### Input records ###

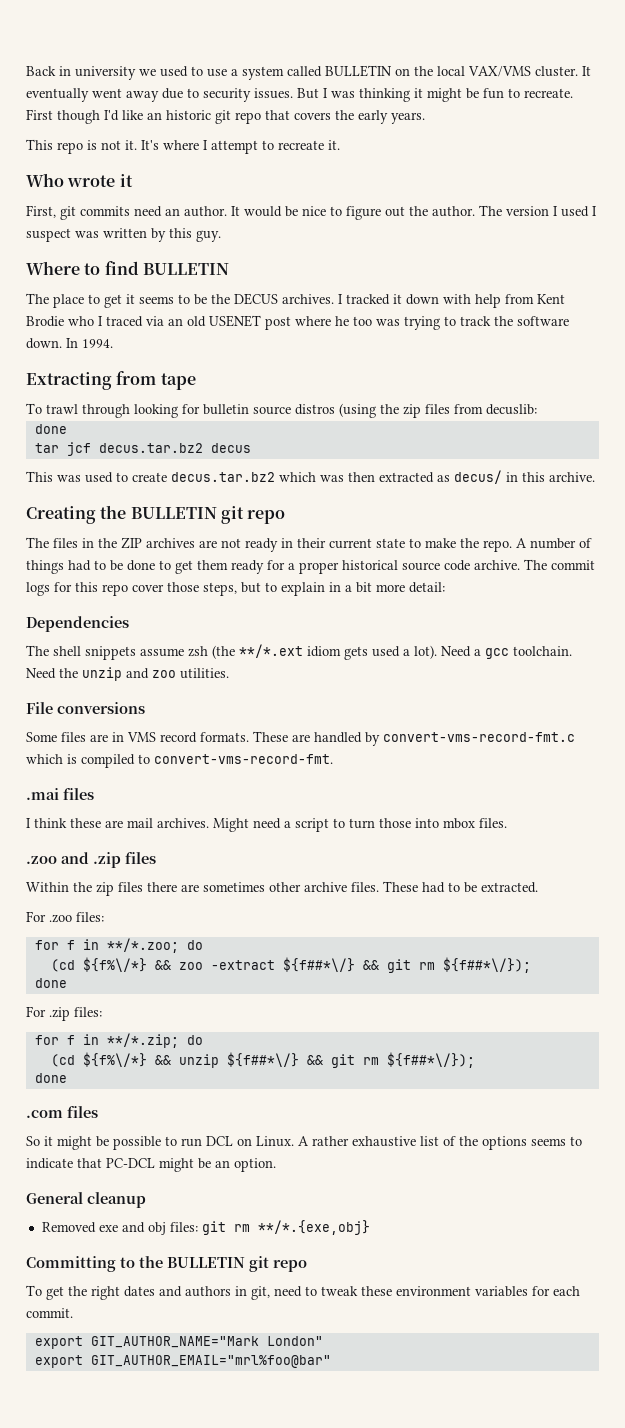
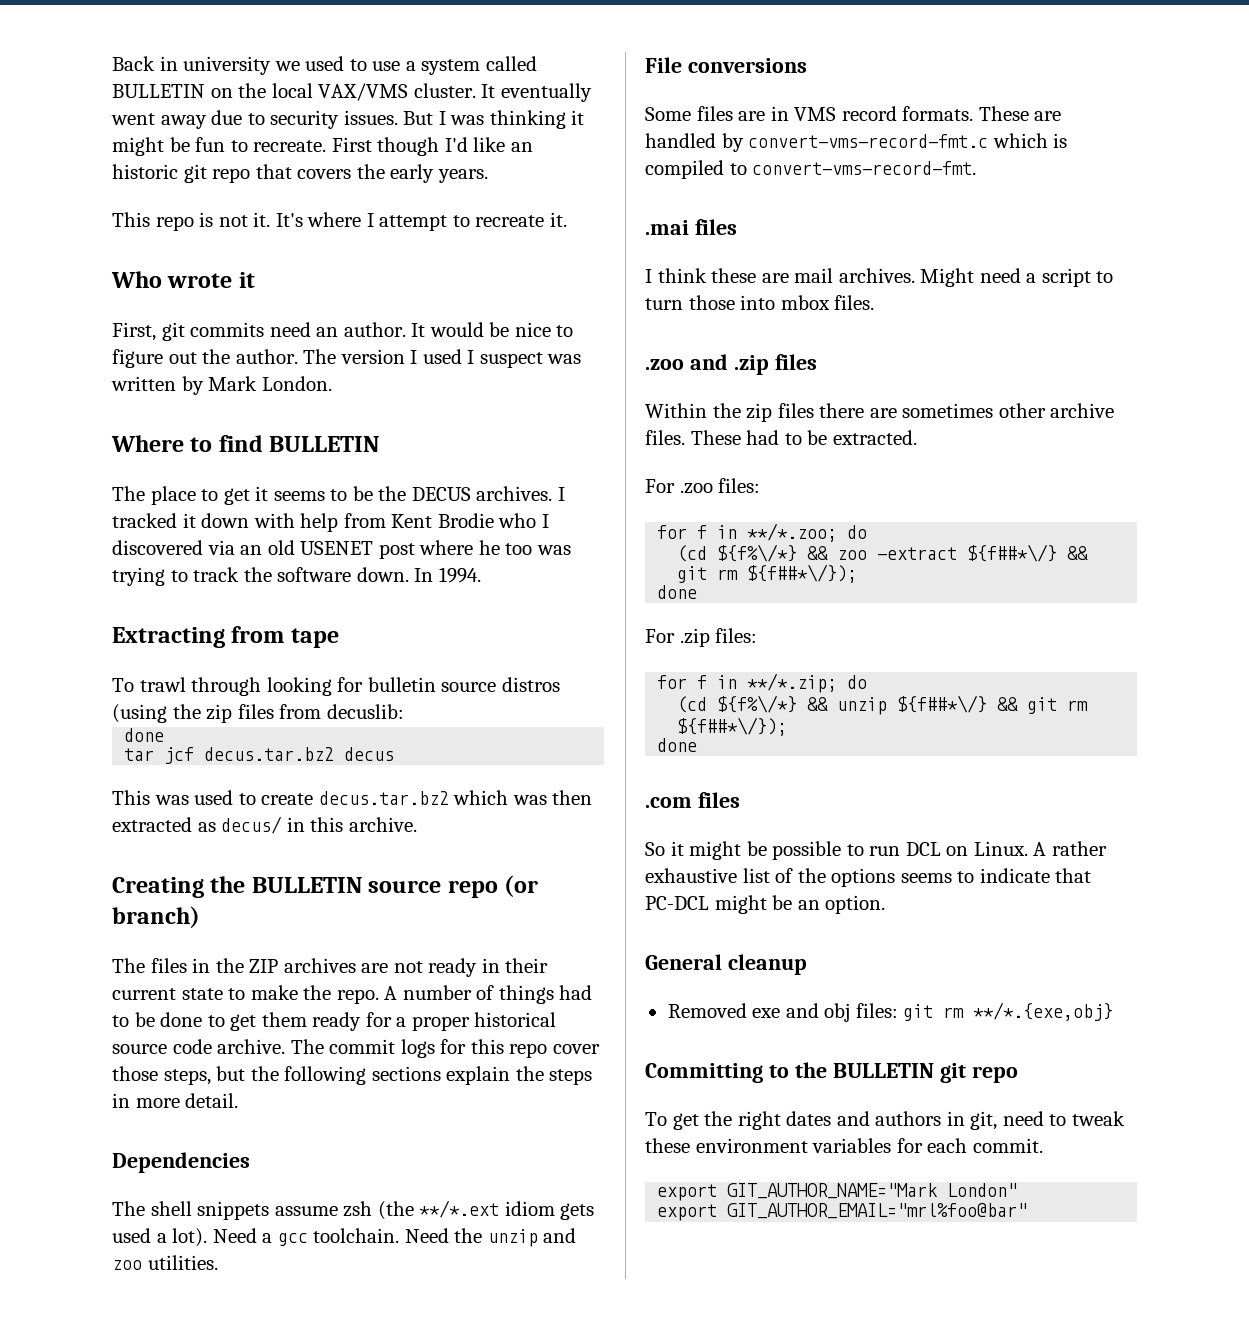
[169,228,221,242] this guy. -> [208,376,332,391] Mark London.
[106,316,143,327] traced -> [112,540,203,555] discovered
[220,506,286,524] git repo -> [368,875,539,898] [112,906,200,928] source repo (or branch)
[265,582,445,596] to explain in a bit more detail: -> [250,1066,593,1085] [112,1093,239,1108] the following sections explain the steps in more detail.

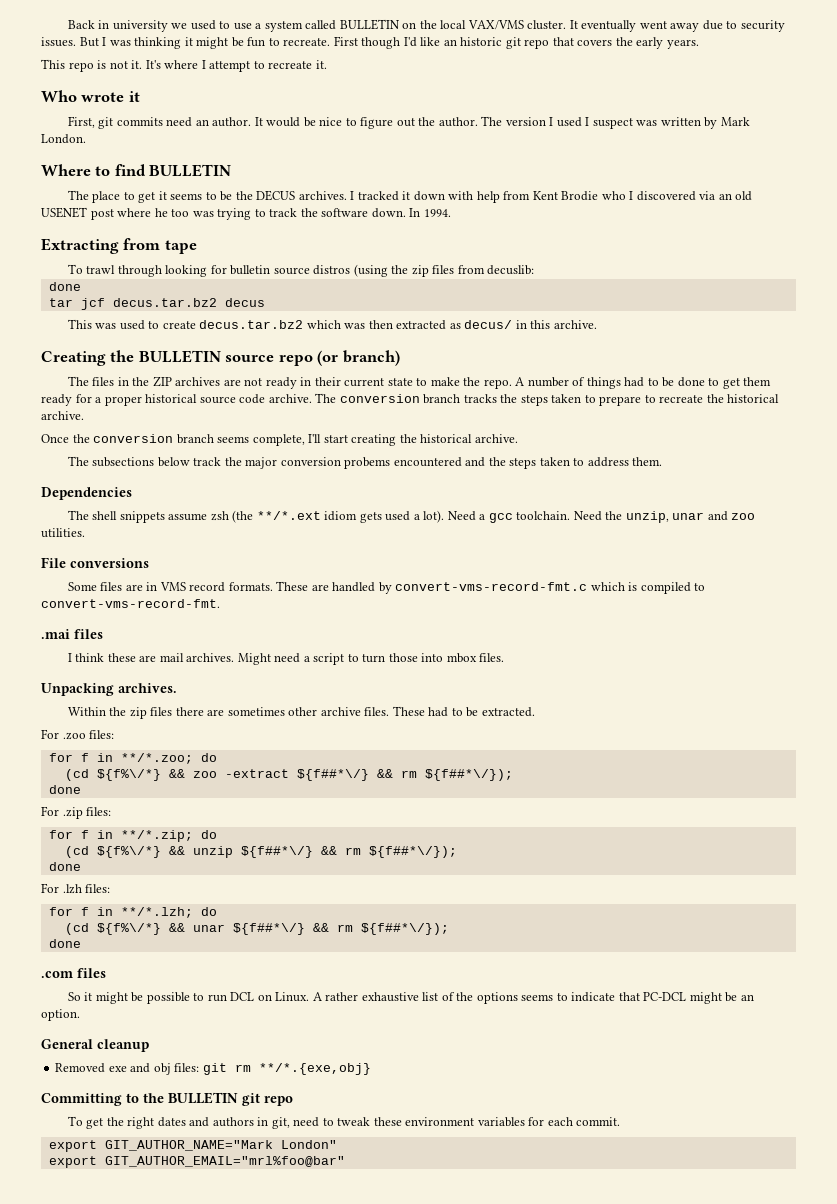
[329,1039,600,1058] [112,1066,593,1085] [112,1093,239,1108] commit logs for this repo cover those steps, but the following sections explain the steps in more detail. -> [339,394,780,406] [41,411,84,420] [41,434,518,446] [67,456,663,469] conversion branch tracks the steps taken to prepare to recreate the historical archive. // Once the conversion branch seems complete, I'll start creating the historical archive. // The subsections below track the major conversion probems encountered and the steps taken to address them.
[487,1229,538,1247] unzip -> [625,511,705,523] unzip, unar
[645,354,817,375] .zoo and .zip files -> [41,683,177,696] Unpacking archives.
[677,566,708,583] git -> (393, 773) none
[1027,697,1058,714] git -> [344,846,457,858] [48,862,81,871] [41,883,111,894] [48,907,217,918] [64,923,329,935] rm ${f##*\/}); // done // For .lzh files: // for f in **/*.lzh; do // (cd ${f%\/*} && unar ${f##*\/} &&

###

Please copy out each line of the data in which the word "following" occurs.

- Task result:
[265,582,445,596] to explain in a bit more detail: -> [250,1066,593,1085] [112,1093,239,1108] the following sections explain the steps in more detail.
[329,1039,600,1058] [112,1066,593,1085] [112,1093,239,1108] commit logs for this repo cover those steps, but the following sections explain the steps in more detail. -> [339,394,780,406] [41,411,84,420] [41,434,518,446] [67,456,663,469] conversion branch tracks the steps taken to prepare to recreate the historical archive. // Once the conversion branch seems complete, I'll start creating the historical archive. // The subsections below track the major conversion probems encountered and the steps taken to address them.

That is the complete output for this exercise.